Étude IDEA : FOLFOX/CAPOX 3 ou 6 mois, le mot de la fin ?
[Voir zoom du jour]
Les résultats de l’étude collaborative IDEA (Grothey A et al. N Engl J Med 2018), totalisant 12 834 patients dans 6 études (figure 1) ont conduit, après un large débat, à un changement de pratique, devant la réduction significative de toxicité et le faible écart en survie sans maladie (SSM) à 3 ans (-0,9 %) avec une chimiothérapie adjuvante de 3 mois, malgré une non-infériorité par rapport au standard de 6 mois non strictement confirmée statistiquement.
Les résultats de survie globale (SG) et de SSM à 5 ans après un suivi médian de 6 ans, présentés cette année, pourraient maintenant clore le débat. Le bénéfice majeur du traitement de 3 mois en termes de tolérance se confirme, avec notamment une neurotoxicité de grade 2 à 4 trois fois moins fréquente, cliniquement pertinente compte tenu de la grande proportion de patients guéris (figure 2).
Les hypothèses statistiques de non-infériorité préspécifiées pour la SG établissaient la borne supérieure de l’IC95 du HR à 1,11, correspondant à une perte d’efficacité absolue inférieure à 2,26 % de SG à 5 ans. Même si les courbes de SG à 5 ans semblent superposées, la différence reste statistiquement significative avec une différence de 0,4 % (HR = 1,02 ; IC95 : 0,95-1,11 ; p = 0,058) (figure 3). Les différences rapportées initialement entre CAPOX et FOLFOX (non randomisés dans les études) persistent, le schéma CAPOX 3 mois étant démontré non-inférieur à 6 mois (delta +0,9 %), alors que 6 mois de FOLFOX restent supérieurs à 3 mois (delta -1,2 %) (figure 4). Une tendance similaire est observée pour la SSM à 5 ans, le schéma CAPOX 3 mois étant légèrement plus favorable et le schéma FOLFOX 6 mois significativement supérieur au FOLFOX 3 mois (figure 5). L’équivalence des schémas CAPOX 3 mois et 6 mois pour les faibles comme pour les hauts risques est confirmée, de même que le FOLFOX 3 mois reste significativement inférieur au FOLFOX 6 mois pour les hauts risques (figure 6). Ces résultats actualisés permettent d’évaluer précisément le rapport bénéfice/risque, avec au final pour une majorité de patients traités pour un cancer du côlon de stade III, une très faible perte de chance pour les schémas de traitement de 3 mois et, comme rapporté dans les résultats initiaux, un rationnel fort pour le choix de 3 mois pour le CAPOX, et de 6 mois pour le FOLFOX.

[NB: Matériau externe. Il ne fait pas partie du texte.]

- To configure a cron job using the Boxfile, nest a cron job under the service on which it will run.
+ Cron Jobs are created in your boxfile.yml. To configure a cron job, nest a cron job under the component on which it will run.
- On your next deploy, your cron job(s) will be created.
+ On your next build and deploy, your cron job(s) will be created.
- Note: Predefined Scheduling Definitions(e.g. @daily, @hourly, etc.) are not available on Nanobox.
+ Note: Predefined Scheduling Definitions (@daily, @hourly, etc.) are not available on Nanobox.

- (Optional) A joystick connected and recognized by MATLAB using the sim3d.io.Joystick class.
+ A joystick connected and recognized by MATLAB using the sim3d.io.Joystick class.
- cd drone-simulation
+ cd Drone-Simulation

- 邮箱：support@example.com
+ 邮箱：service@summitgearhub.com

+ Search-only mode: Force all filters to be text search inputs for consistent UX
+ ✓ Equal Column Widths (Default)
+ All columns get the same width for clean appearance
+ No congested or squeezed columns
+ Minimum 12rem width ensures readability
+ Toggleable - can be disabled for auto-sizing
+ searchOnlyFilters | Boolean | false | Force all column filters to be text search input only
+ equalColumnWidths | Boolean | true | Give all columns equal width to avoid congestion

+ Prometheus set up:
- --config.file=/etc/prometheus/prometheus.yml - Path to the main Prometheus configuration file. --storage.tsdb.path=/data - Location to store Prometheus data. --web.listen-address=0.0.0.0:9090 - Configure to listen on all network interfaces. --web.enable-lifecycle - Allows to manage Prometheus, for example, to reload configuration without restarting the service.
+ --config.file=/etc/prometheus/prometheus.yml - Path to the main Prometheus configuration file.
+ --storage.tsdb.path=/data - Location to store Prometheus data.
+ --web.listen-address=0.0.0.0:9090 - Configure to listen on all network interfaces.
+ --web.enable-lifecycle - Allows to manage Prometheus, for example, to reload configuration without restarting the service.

Vers une décision thérapeutique partagée avec le patient ?
Un modèle prédictif de l’impact respectif des différentes composantes du traitement (chirurgie, fluoropyrimidine, oxaliplatine 3 ou 6 mois) en fonction du stade a ainsi été confectionné à partir d’IDEA, constituant un outil utile en consultation pour partager la décision thérapeutique avec le patient (figure 7)(abstr. 4010).
Et les stades II à haut risque ?
L’étude ACHIEVE 2, seule étude asiatique des études IDEA dans les stades II à haut risque, trouvait comme les autres une non-infériorité du traitement adjuvant par CAPOX 3 mois par rapport à 6 mois avec une SSM à 3 ans de 88 %. En analyse multivariée, les 2 critères indépendamment associés à un risque élevé de rechute étaient le stade T4 (sans distinction entre T4a et T4b) (HR = 3,77, p < 0,0001) et le nombre de ganglions examinés inférieur à 12 (HR = 2,98 ; p = 0,0006), réduisant significativement la SSM (figure 8), sans interaction avec la durée de traitement (3 versus 6 mois).
L’analyse de ces critères sur l’ensemble des patients de l’étude IDEA classés stade II à haut risque, ce d’autant que certains sous-groupes sont peu représentés dans l’étude ACHIEVE 2 (perforation dans seulement 6,4 % des cas), pourrait renforcer ces résultats et permettre, à terme, de mieux sélectionner les patients au risque le plus élevé parmi les patients de stade II.